PROBLEM REQUIREMENTS: From the line that contains "[956,433,1031,447] -handles ->" to the end of the records below, copy every line exactly. Both the first and last of these lines count.

(Data excerpts)
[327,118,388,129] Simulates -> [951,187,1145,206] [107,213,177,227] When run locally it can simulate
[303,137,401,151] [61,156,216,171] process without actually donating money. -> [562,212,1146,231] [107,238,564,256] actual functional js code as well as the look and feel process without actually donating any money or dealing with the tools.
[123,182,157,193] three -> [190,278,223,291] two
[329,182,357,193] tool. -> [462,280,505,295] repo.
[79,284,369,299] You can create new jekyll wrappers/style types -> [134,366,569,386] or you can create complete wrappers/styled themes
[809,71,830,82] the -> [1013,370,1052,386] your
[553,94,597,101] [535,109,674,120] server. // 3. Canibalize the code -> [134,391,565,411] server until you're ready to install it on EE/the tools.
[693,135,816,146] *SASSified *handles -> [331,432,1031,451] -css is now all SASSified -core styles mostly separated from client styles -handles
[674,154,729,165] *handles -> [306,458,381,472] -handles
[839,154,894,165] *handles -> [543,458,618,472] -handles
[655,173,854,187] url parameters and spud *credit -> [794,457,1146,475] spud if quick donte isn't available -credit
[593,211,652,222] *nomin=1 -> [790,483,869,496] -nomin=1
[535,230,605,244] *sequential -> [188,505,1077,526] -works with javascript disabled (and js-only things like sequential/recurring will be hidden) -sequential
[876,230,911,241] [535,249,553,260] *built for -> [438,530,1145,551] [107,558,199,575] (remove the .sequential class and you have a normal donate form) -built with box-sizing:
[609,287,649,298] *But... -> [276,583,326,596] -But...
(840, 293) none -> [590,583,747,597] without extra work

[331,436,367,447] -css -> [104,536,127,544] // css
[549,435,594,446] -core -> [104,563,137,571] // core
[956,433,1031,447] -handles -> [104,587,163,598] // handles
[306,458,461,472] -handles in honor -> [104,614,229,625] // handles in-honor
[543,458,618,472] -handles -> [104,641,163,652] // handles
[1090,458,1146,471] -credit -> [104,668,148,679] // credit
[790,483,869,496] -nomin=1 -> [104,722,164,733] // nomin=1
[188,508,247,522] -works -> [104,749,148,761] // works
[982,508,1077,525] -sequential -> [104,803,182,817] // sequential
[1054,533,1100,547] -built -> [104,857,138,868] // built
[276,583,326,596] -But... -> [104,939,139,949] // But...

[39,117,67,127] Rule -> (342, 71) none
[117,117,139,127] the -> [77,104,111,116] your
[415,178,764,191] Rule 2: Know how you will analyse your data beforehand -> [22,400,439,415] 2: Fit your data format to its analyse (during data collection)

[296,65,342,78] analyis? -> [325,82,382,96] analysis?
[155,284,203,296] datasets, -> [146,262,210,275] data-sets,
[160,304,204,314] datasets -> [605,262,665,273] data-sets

OUTPUT:
[956,433,1031,447] -handles -> [104,587,163,598] // handles
[306,458,461,472] -handles in honor -> [104,614,229,625] // handles in-honor
[543,458,618,472] -handles -> [104,641,163,652] // handles
[1090,458,1146,471] -credit -> [104,668,148,679] // credit
[790,483,869,496] -nomin=1 -> [104,722,164,733] // nomin=1
[188,508,247,522] -works -> [104,749,148,761] // works
[982,508,1077,525] -sequential -> [104,803,182,817] // sequential
[1054,533,1100,547] -built -> [104,857,138,868] // built
[276,583,326,596] -But... -> [104,939,139,949] // But...

[39,117,67,127] Rule -> (342, 71) none
[117,117,139,127] the -> [77,104,111,116] your
[415,178,764,191] Rule 2: Know how you will analyse your data beforehand -> [22,400,439,415] 2: Fit your data format to its analyse (during data collection)

[296,65,342,78] analyis? -> [325,82,382,96] analysis?
[155,284,203,296] datasets, -> [146,262,210,275] data-sets,
[160,304,204,314] datasets -> [605,262,665,273] data-sets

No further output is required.